Recently, we have concluded a similar trial investigating the effect of monthly cycles of methylprednisolone tablets. The data are currently being examined.
In addition to these investigator-driven therapeutic trials, DMSC is taking part in clinical trials of new drugs sponsored and driven by the pharmaceutical industry. We are currently involved in trials of new indications for treatment with fingolimod, and we are involved in the development of three new monoclonal antibodies alemtuzumab, daclizumab, and ofatumumab with strong effects on disease activity. We are involved in a trial of fampridine on improvement of gait function and quality of life in patients with MS and impaired gait function.

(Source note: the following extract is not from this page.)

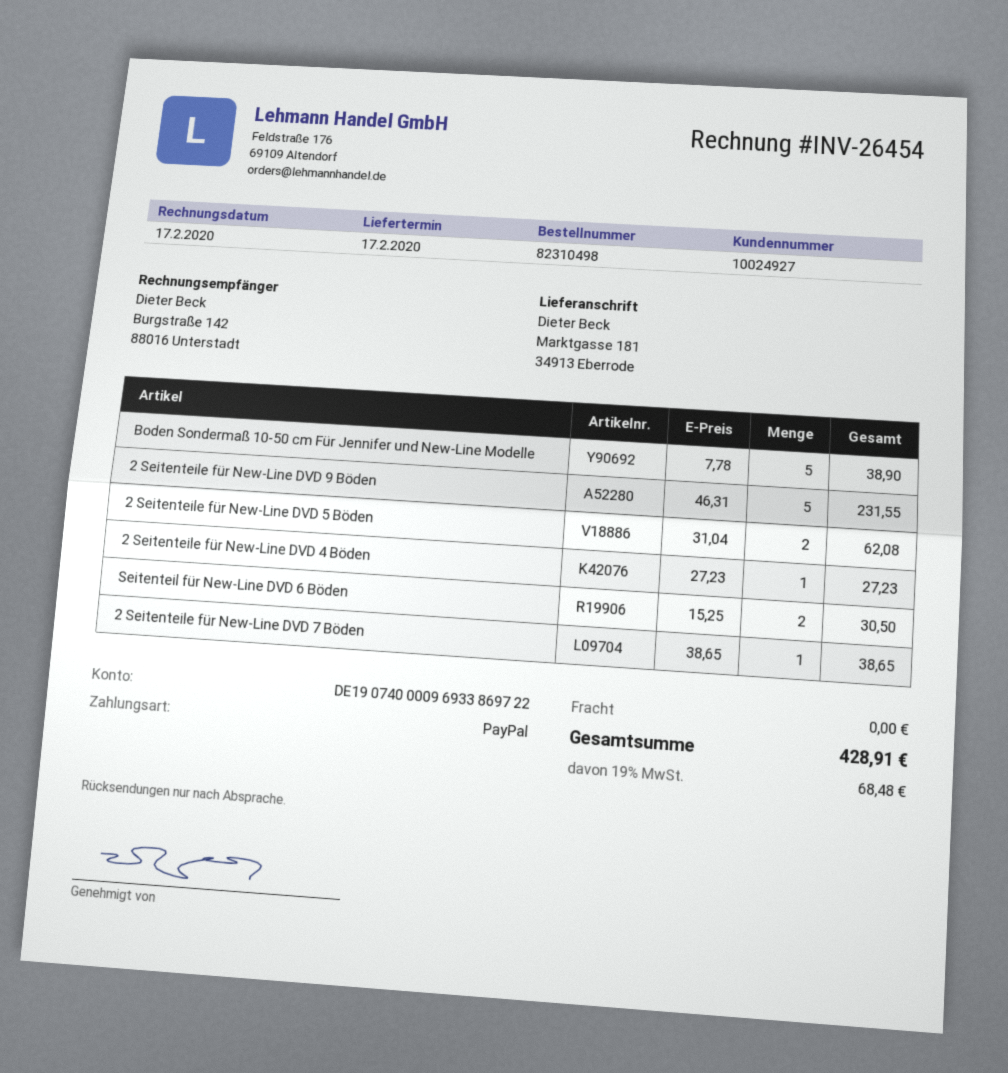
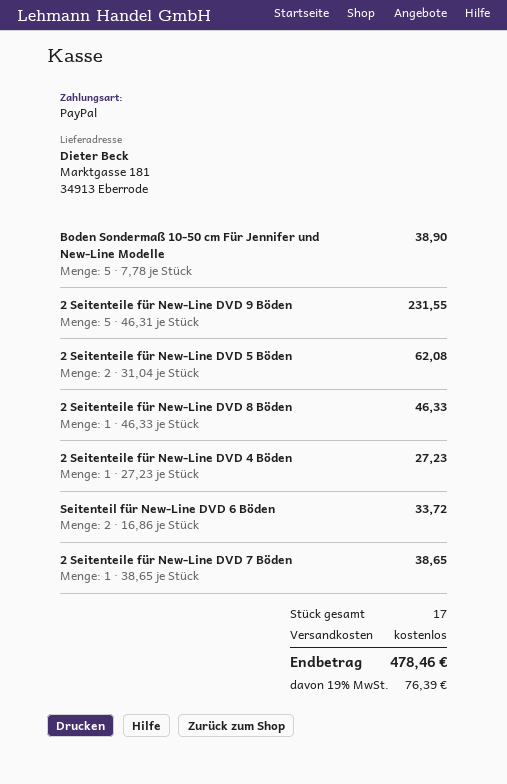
Seitenteil für New-Line DVD 6 Böden: 2 x 15.25 = 30.50 -> 2 x 16.86 = 33.72
2 Seitenteile für New-Line DVD 8 Böden: none -> 1 x 46.33 = 46.33
tax: 19% = 68.48 -> 19% = 76.39
total: 428.91 -> 478.46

Other clinical research trials
In collaboration with the Danish MS Register we performed a study of changes in prevalence, incidence, and sex-ratio through the last decades and observed increased incidence rates, apparently confined to women, and demonstrated the dismissal of a true latitudinal gradient on the northern hemisphere.
The collaboration has continued and we have been involved in the investigation of the cause for the increasing incidence of MS in women. We have shown that childbirth has a protective effect lasting for at least 5 years. We are currently investigating the effect of factors in physical and social environment on the susceptibility to MS and have initiated a study on the susceptibility and clinical cause of MS.
In 2010 we initiated a study exploring the role of vitamin D on clinical disease activity in MS. Vitamin D seems to yield some protection against encountering MS and may also influence the disease activity in established MS. DMSC is among the leading centres in the world regarding studies of antibodies against biological agents.
We have extensively studied the effect of neutralizing antibodies against interferon-beta, most recently in an EU supported European study of neutralizing antibodies against interferon-beta (NABINMS study). We have introduced a new assay for detecting neutralizing antibodies based on a luciferase reporter gene under control of interferon-beta, and we have recently studied the relationship between antibodies binding to interferon-beta and antibodies neutralizing interferon-beta.
Recently, we have published the results of an international study of the frequency of occurrence of antibodies against natalizumab together with MS centres in Sweden, Norway and Germany. We were able to show that fewer patients developed persistent antibodies against natalizumab compared with the observation in clinical studies. We have also shown that the propensity to develop antibodies against interferon-beta does not carry an excess risk of developing antibodies against natalizumab.
We have concluded a study of titres of antibodies against natalizumab and have demonstrated that the titre already 3 months after start of natalizumab therapy predicts if a patient will develop permanent antibodies against natalizumab and, therefore, would have to stop natalizumab therapy.